The report pointed to the long-term high inflation risk that the United States currently faces. It stems primarily from a mix of very high public debt and a less reliable fiscal framework. Therefore, the formula to combat big inflation that was used in the early 1980s may not work in the current situation.
Amid concerns that continued interest rate hikes will lead to a recession in the US economy. But some economists believe that Employment figures are a good indicator. which the US employment situation indicates that Not in a recession This can be seen from the job openings in July. That rebounded as high as 11.2 million jobs, more than double the number of job seekers that had faded in June.
At the Federal Reserve's (Fed) annual meeting in Jackson Hole in late August, Fed Chairman Jerome Powell made a statement in a way that signaled: Fed ready to raise interest rates to 0.75% in September to control inflation If it did, it would be considered an "abnormally large" rise for the third time in a row. Dow Jones index plummets
In fact, the Fed chairman's statement "It's not new," but it's a confirmation of the Fed's previously expressed stance. That is, the interest rate hike will not be reversed until inflation has eased as targeted. because he didn't want to repeat the 1970s.

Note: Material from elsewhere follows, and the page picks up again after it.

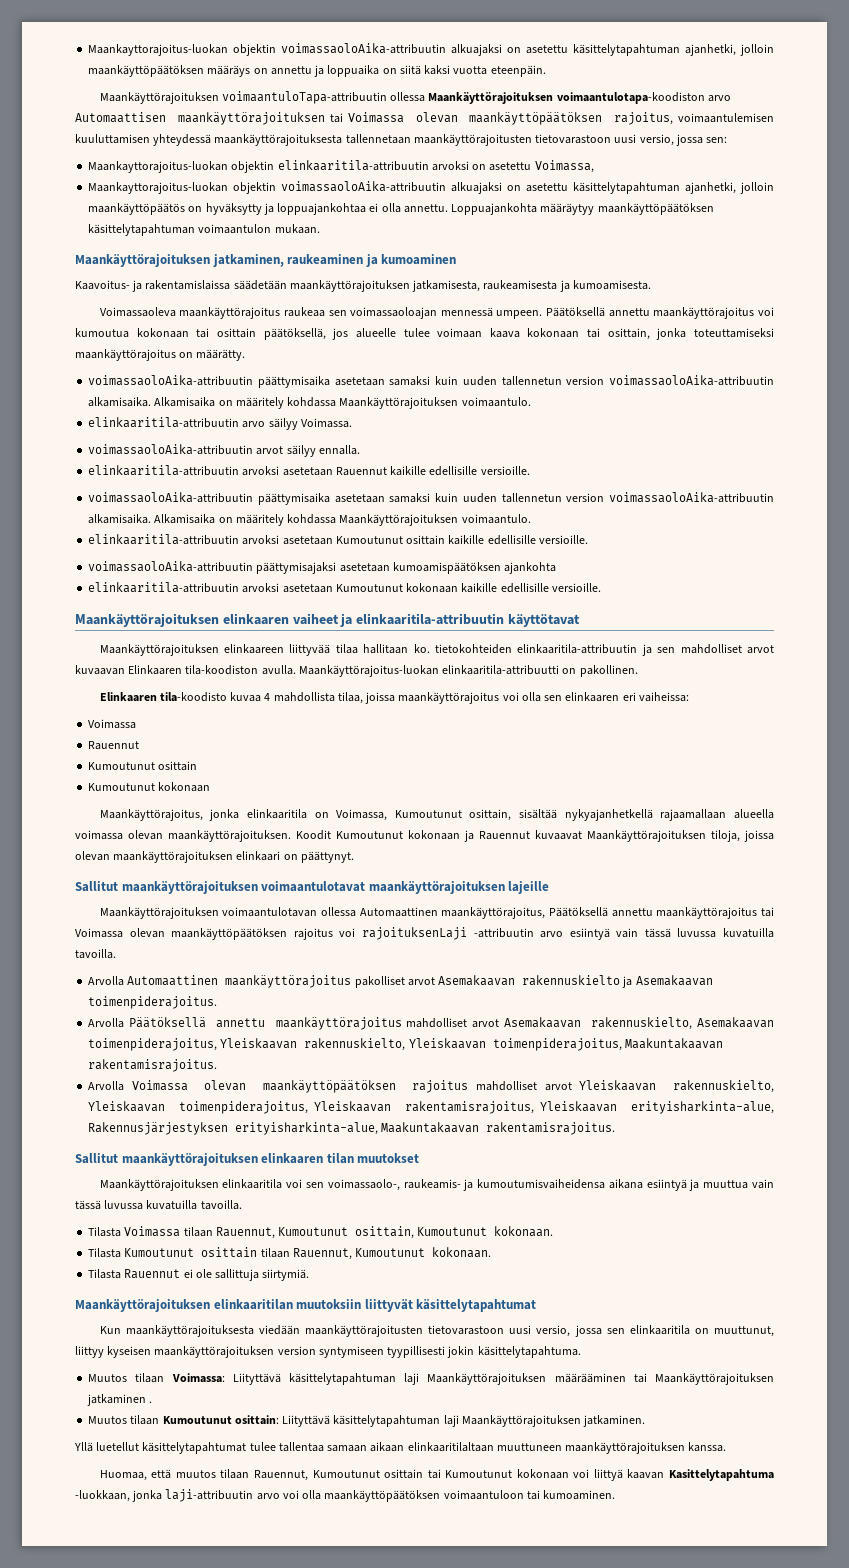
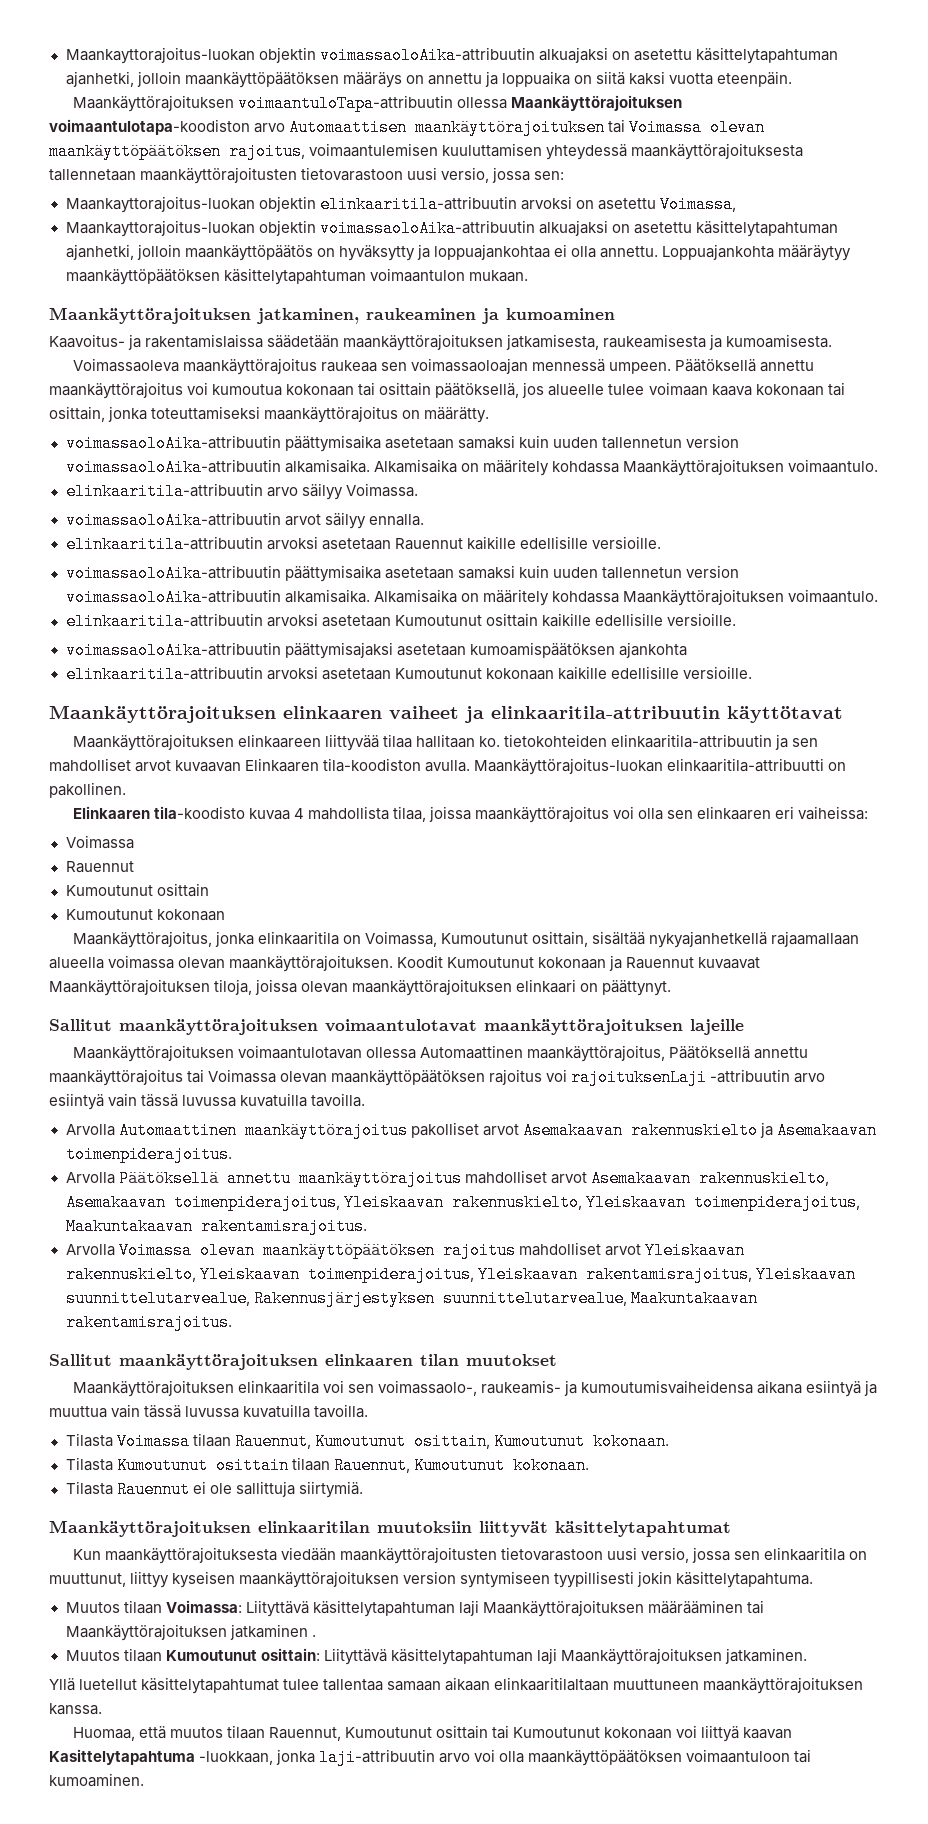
[630,1101,774,1114] [88,1122,379,1135] erityisharkinta-alue, Rakennusjärjestyksen erityisharkinta-alue, -> [65,1290,627,1307] suunnittelutarvealue, Rakennusjärjestyksen suunnittelutarvealue,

However, the report by Francesco Bianchi, an economist at Johns Hopkins University and Leonardo Meloxi, a senior economist of the Chicago Fed Branch who presented to the same meeting argued that the current inflation situation Much has been driven by fiscal spending to alleviate the economic crisis caused by COVID-19. So just a big interest rate hike alone won't be enough to bring inflation down. but also to control fiscal expenditure
The report stated that High public debt and continued rising government spending As a result, public expectations of inflation remain high. So simply raising interest rates won't reduce inflation expectations the Fed wants. At the same time, the interest rate hike will also raise the cost of public debt settlement, which currently stands at $30.8 trillion.
Congress has approved an estimated $4.5 trillion in budget spending related to COVID-19 mitigation, resulting in a $3.1 trillion budget deficit in 2020, a $2.8 trillion deficit in 2021 and the first 10 months of 2022. It has a deficit of $726 billion. Public debt stood at 123% of GDP, although it's slightly down from 128% in 2020, but it's still an unprecedented high since 1946.
“When the fiscal imbalance is high and the reliability of fiscal planning is declining. This will make it harder for the Fed to use monetary measures to stabilize inflation. and causing higher government debt repayment costs. If the Fed continues to hold on to this trend of raising interest rates. will make the situation worse,” the report said, warning that If governments do not tighten fiscal spending, there will be a vicious cycle: interest rates continue to rise, inflation rises, economic stagnation and public debt rise.
The report pointed to the long-term high inflation risk that the United States currently faces. It stems primarily from a mix of very high public debt and a less reliable fiscal framework. Therefore, the formula to combat big inflation that was used in the early 1980s may not work in the current situation.
Amid concerns that continued interest rate hikes will lead to a recession in the US economy. But some economists believe that Employment figures are a good indicator. which the US employment situation indicates that Not in a recession This can be seen from the job openings in July. That rebounded as high as 11.2 million jobs, more than double the number of job seekers that had faded in June.